━━ DATA SECTION
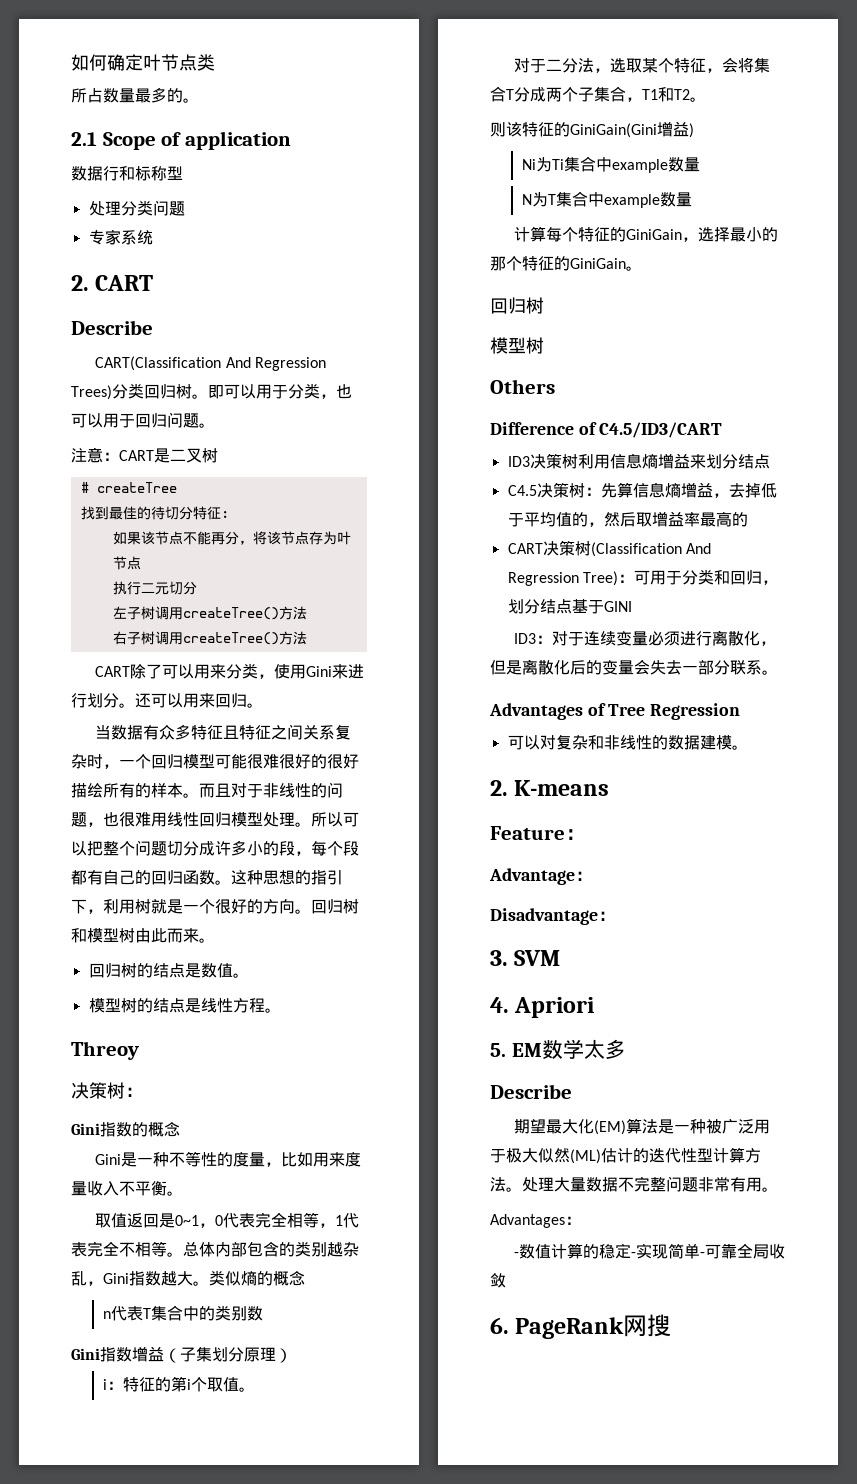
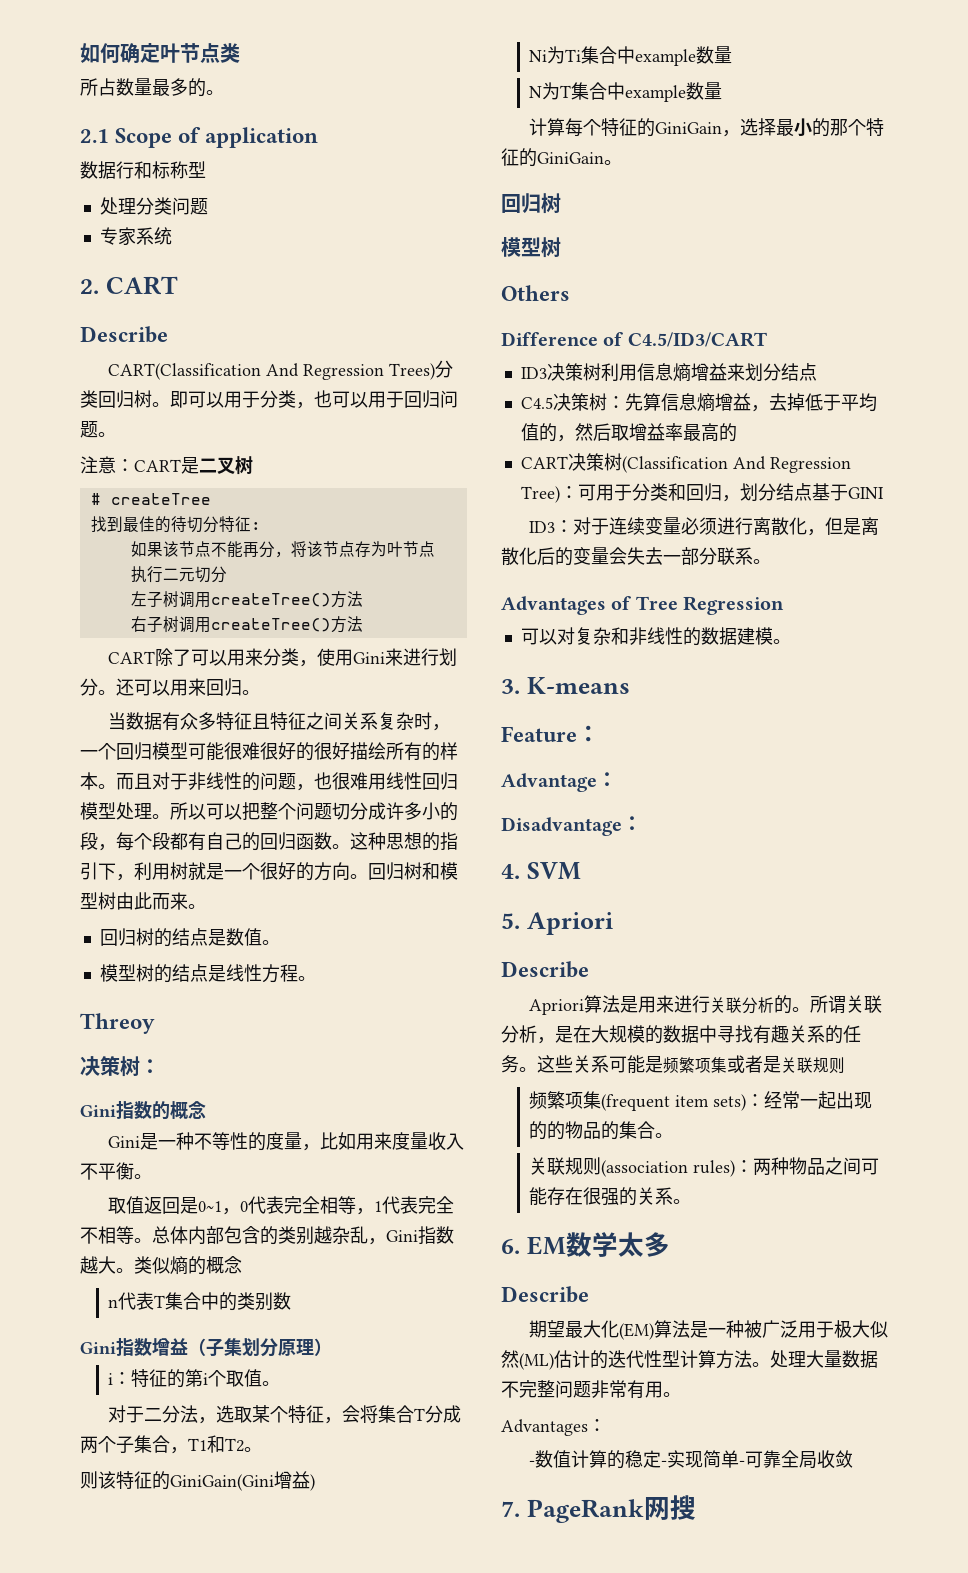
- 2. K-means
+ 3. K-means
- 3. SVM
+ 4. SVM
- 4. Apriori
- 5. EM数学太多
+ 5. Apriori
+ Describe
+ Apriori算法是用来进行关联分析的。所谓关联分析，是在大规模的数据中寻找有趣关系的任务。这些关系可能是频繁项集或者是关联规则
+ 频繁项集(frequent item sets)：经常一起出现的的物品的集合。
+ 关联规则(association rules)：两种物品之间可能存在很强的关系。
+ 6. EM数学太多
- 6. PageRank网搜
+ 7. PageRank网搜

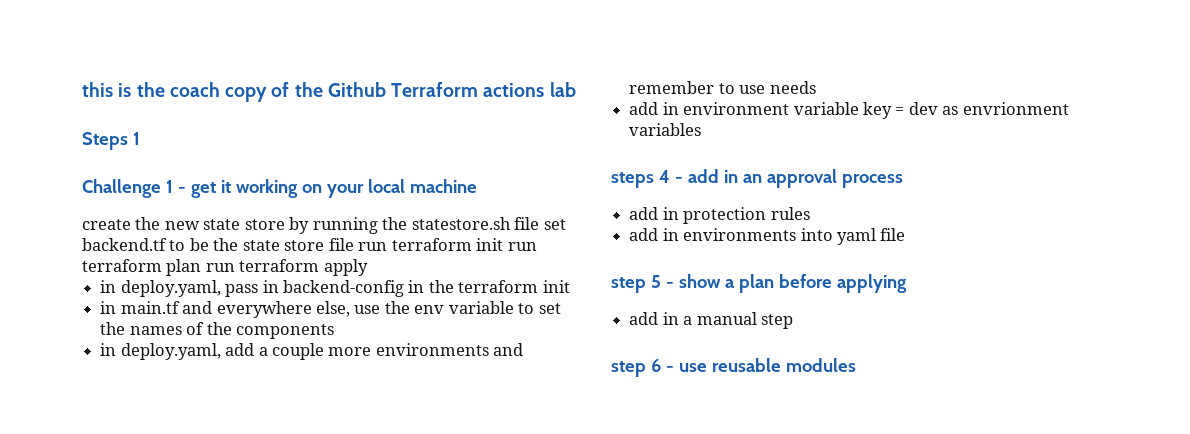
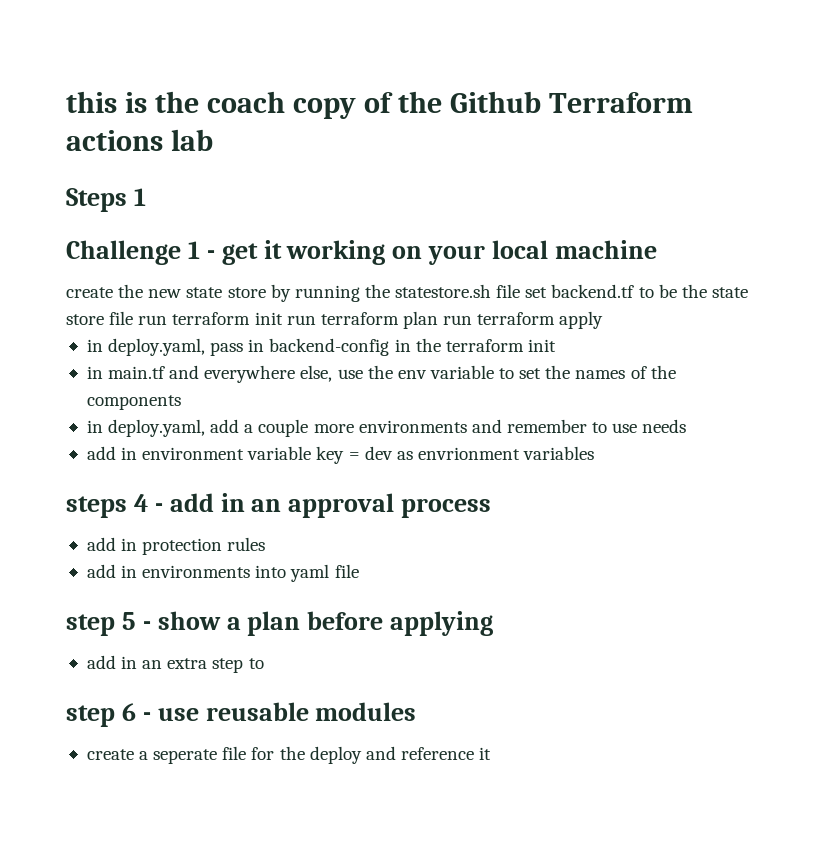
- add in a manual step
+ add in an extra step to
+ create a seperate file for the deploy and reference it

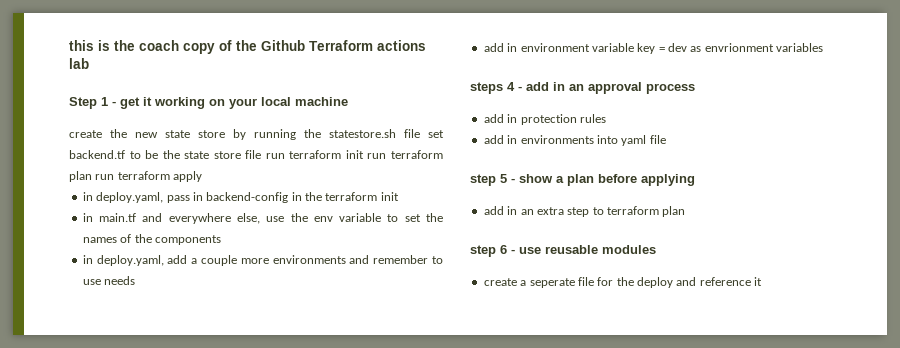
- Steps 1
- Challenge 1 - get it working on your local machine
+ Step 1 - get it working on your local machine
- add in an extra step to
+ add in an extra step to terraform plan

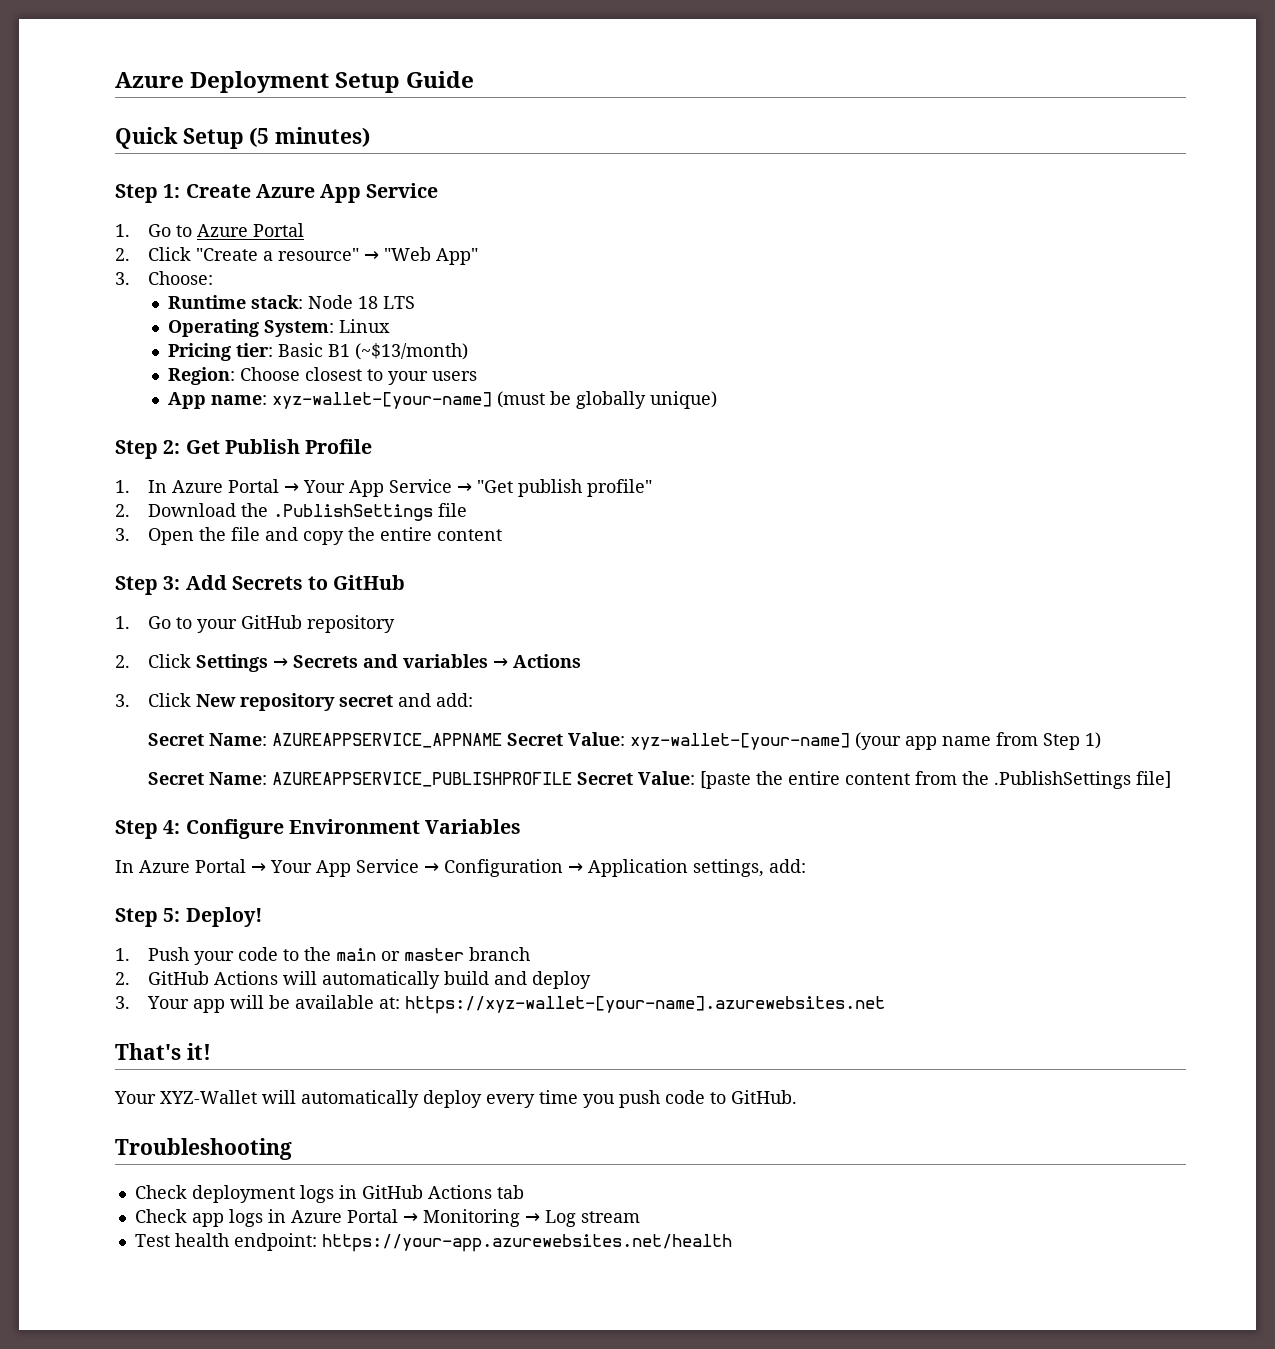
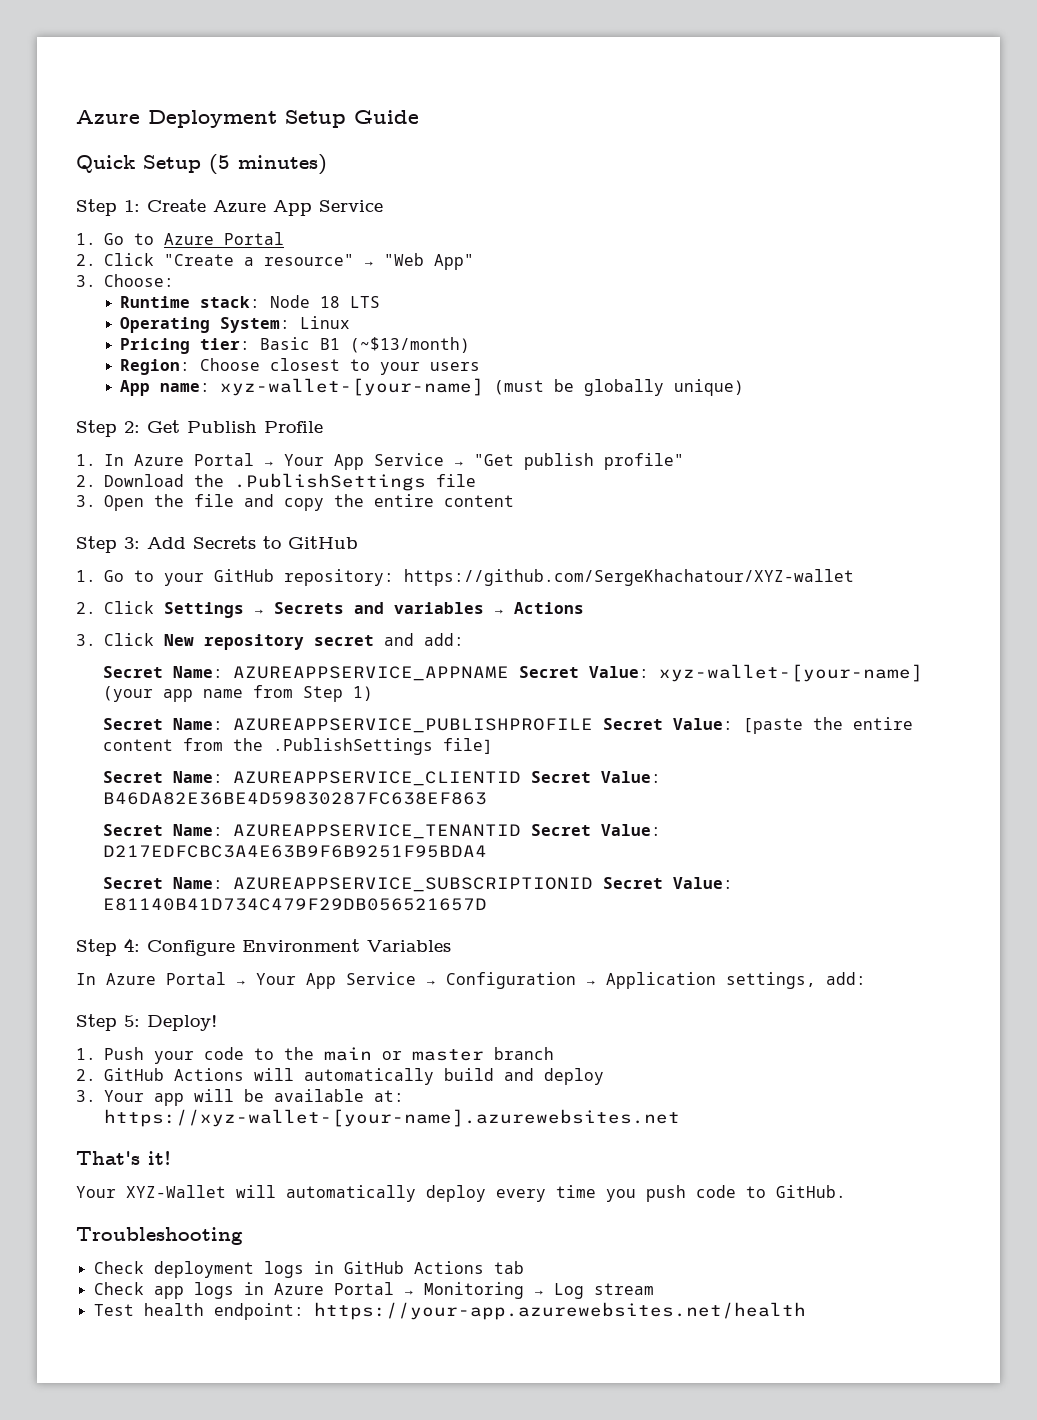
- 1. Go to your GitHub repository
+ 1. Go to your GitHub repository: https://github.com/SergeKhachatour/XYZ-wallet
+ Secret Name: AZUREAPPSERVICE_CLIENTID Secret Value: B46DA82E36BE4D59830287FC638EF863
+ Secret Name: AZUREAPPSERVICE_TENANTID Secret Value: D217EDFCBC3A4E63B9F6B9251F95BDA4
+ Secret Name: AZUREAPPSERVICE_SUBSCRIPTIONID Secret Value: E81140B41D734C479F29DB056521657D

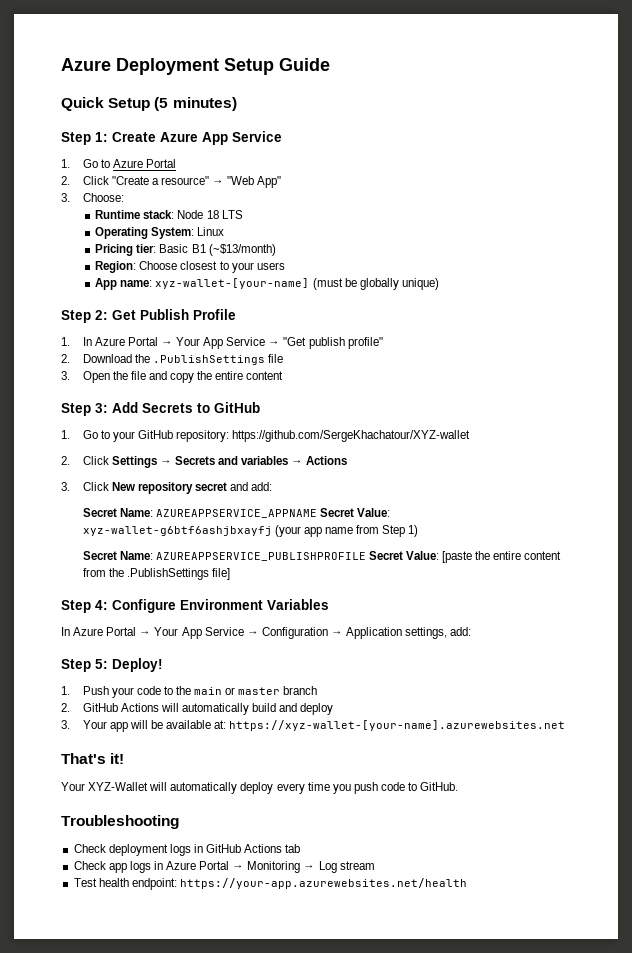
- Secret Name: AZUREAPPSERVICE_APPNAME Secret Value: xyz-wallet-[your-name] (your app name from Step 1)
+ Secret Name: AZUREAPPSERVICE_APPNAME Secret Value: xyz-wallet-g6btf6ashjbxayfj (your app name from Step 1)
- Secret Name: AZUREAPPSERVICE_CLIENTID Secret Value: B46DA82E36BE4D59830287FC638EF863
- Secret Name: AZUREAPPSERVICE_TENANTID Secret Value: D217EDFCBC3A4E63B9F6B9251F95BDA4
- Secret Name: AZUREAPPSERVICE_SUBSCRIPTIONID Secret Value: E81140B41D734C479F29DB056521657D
━━━━
YOUR OBJECTIVE → Only the pictures stay out; the rest of the entries above must be written out exactly.

EXPECTED OUTPUT →
- 2. K-means
+ 3. K-means
- 3. SVM
+ 4. SVM
- 4. Apriori
- 5. EM数学太多
+ 5. Apriori
+ Describe
+ Apriori算法是用来进行关联分析的。所谓关联分析，是在大规模的数据中寻找有趣关系的任务。这些关系可能是频繁项集或者是关联规则
+ 频繁项集(frequent item sets)：经常一起出现的的物品的集合。
+ 关联规则(association rules)：两种物品之间可能存在很强的关系。
+ 6. EM数学太多
- 6. PageRank网搜
+ 7. PageRank网搜

- add in a manual step
+ add in an extra step to
+ create a seperate file for the deploy and reference it

- Steps 1
- Challenge 1 - get it working on your local machine
+ Step 1 - get it working on your local machine
- add in an extra step to
+ add in an extra step to terraform plan

- 1. Go to your GitHub repository
+ 1. Go to your GitHub repository: https://github.com/SergeKhachatour/XYZ-wallet
+ Secret Name: AZUREAPPSERVICE_CLIENTID Secret Value: B46DA82E36BE4D59830287FC638EF863
+ Secret Name: AZUREAPPSERVICE_TENANTID Secret Value: D217EDFCBC3A4E63B9F6B9251F95BDA4
+ Secret Name: AZUREAPPSERVICE_SUBSCRIPTIONID Secret Value: E81140B41D734C479F29DB056521657D

- Secret Name: AZUREAPPSERVICE_APPNAME Secret Value: xyz-wallet-[your-name] (your app name from Step 1)
+ Secret Name: AZUREAPPSERVICE_APPNAME Secret Value: xyz-wallet-g6btf6ashjbxayfj (your app name from Step 1)
- Secret Name: AZUREAPPSERVICE_CLIENTID Secret Value: B46DA82E36BE4D59830287FC638EF863
- Secret Name: AZUREAPPSERVICE_TENANTID Secret Value: D217EDFCBC3A4E63B9F6B9251F95BDA4
- Secret Name: AZUREAPPSERVICE_SUBSCRIPTIONID Secret Value: E81140B41D734C479F29DB056521657D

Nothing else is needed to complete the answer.